Sun Pharma announced the $4 billion deal to buy Ranbaxy in April 2014. One year down the line, the High Courts of Punjab and Haryana have orally approved the merger of the pharma majors.
Approving the Scheme of Arrangement involving merger of Ranbaxy Laboratories with Sun Pharmaceutical Industries, the High Court of Punjab and Haryana has orally approved the merger of two biggies.
According to Sun Pharmaceutical, a certified true copy of the court order is awaited.
Reportedly, the US Federal Trade Commission (FTC) recently approved the proposed $4-billion buyout of Ranbaxy by Sun Pharma. It completed its review of the deal and has granted early termination of the waiting period under the Hart-Scott-Rodino Antitrust Improvements Act.
FTC accepted a proposed consent agreement following which Sun Pharma and Ranbaxy have agreed to divest Ranbaxy’s interests in generic minocycline tablets and capsules to an external third party.
Generic minocycline tablets are used to treat an array of bacterial infections, including pneumonia, acne and urinary tract infections.

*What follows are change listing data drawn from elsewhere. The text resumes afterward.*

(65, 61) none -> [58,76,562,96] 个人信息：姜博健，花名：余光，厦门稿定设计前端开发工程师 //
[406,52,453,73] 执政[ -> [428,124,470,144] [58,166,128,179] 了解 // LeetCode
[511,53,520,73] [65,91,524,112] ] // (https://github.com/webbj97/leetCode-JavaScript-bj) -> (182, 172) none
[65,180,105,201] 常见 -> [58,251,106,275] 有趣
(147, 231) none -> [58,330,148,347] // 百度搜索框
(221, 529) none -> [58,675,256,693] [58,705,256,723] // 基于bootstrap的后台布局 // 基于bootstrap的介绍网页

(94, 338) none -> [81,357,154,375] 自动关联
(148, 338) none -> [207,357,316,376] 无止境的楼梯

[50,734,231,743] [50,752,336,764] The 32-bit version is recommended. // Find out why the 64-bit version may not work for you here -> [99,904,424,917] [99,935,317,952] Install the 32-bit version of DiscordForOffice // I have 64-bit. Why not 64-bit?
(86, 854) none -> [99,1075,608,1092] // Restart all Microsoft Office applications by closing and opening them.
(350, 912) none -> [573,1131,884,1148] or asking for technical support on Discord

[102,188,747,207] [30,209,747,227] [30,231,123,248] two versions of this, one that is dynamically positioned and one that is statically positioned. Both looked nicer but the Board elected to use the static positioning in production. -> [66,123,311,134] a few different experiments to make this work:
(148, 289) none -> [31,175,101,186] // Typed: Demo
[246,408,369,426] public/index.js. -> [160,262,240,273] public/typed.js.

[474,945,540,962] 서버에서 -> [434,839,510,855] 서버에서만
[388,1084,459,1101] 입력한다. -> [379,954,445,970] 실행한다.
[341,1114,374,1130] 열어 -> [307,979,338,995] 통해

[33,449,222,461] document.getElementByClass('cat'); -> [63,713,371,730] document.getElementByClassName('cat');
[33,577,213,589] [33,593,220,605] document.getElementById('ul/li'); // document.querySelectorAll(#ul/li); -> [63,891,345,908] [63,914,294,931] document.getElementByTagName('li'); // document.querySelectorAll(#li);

In December, the Indian fair trade regulator Competition Commission of India (CCI) had approved the mega deal with certain riders. As per the conditions, CCI directed both the companies to divest seven products as it found that the deal could hit competition in the Indian market.
Last April, Sun Pharma announced that it would take control on Ranbaxy in an all-stock transaction with a total equity value of $3.2 billion, along with debt of $800 million, taking the overall deal value to $4 billion.
This would be the biggest domestic Merger & Acquisition (M&A) deal ever and by far the top Pharma deal in local currency terms.
Significantly, once completed, the deal would create India’s largest and world’s fifth-biggest drug maker with operations across 65 countries, 47 manufacturing facilities in five continents and a global portfolio of specialty and generic products.